_EXERCISE DIRECTIONS_
Please repeat the records exactly, keeping the pictures out.

Image comparison data:
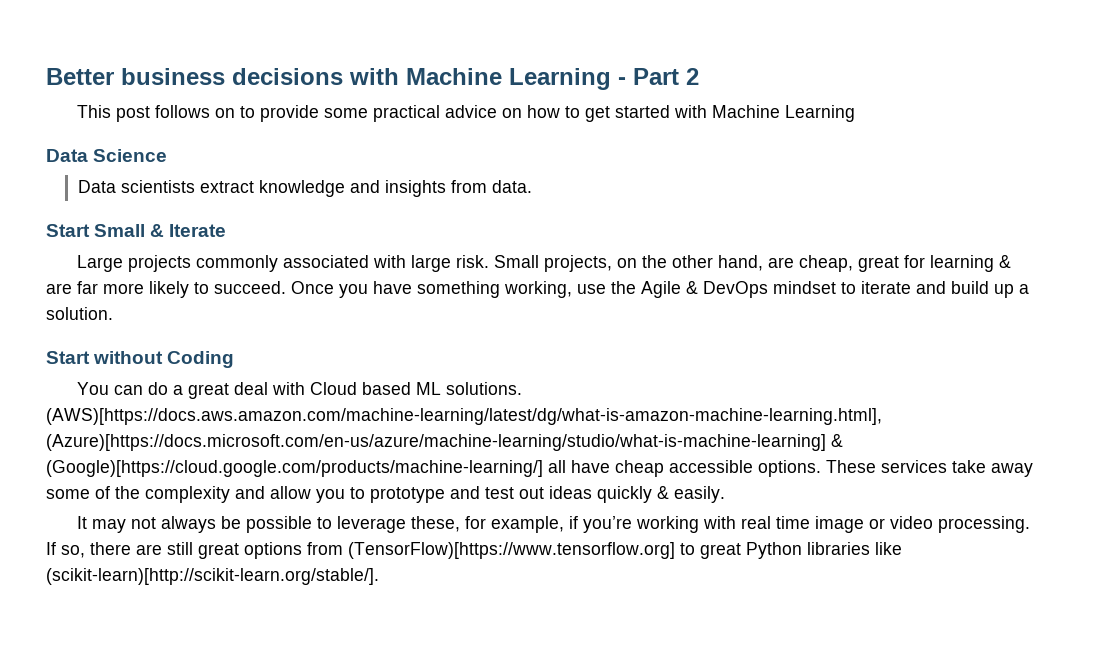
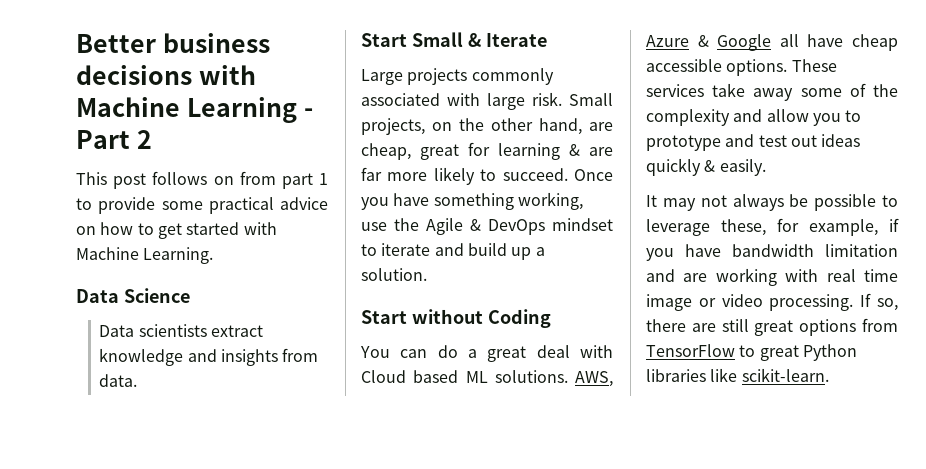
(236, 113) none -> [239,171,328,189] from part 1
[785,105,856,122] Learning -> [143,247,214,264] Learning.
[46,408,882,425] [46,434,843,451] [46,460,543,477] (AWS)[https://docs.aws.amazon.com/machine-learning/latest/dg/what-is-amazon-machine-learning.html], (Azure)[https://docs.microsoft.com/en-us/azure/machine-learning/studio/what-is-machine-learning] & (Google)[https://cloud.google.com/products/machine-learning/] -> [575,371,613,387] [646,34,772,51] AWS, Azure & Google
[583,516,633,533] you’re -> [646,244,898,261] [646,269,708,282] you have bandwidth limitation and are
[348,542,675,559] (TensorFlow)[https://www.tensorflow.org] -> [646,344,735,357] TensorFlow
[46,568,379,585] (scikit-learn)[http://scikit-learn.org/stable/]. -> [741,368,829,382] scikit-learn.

_RESPONSE TO THIS EXERCISE_
(236, 113) none -> [239,171,328,189] from part 1
[785,105,856,122] Learning -> [143,247,214,264] Learning.
[46,408,882,425] [46,434,843,451] [46,460,543,477] (AWS)[https://docs.aws.amazon.com/machine-learning/latest/dg/what-is-amazon-machine-learning.html], (Azure)[https://docs.microsoft.com/en-us/azure/machine-learning/studio/what-is-machine-learning] & (Google)[https://cloud.google.com/products/machine-learning/] -> [575,371,613,387] [646,34,772,51] AWS, Azure & Google
[583,516,633,533] you’re -> [646,244,898,261] [646,269,708,282] you have bandwidth limitation and are
[348,542,675,559] (TensorFlow)[https://www.tensorflow.org] -> [646,344,735,357] TensorFlow
[46,568,379,585] (scikit-learn)[http://scikit-learn.org/stable/]. -> [741,368,829,382] scikit-learn.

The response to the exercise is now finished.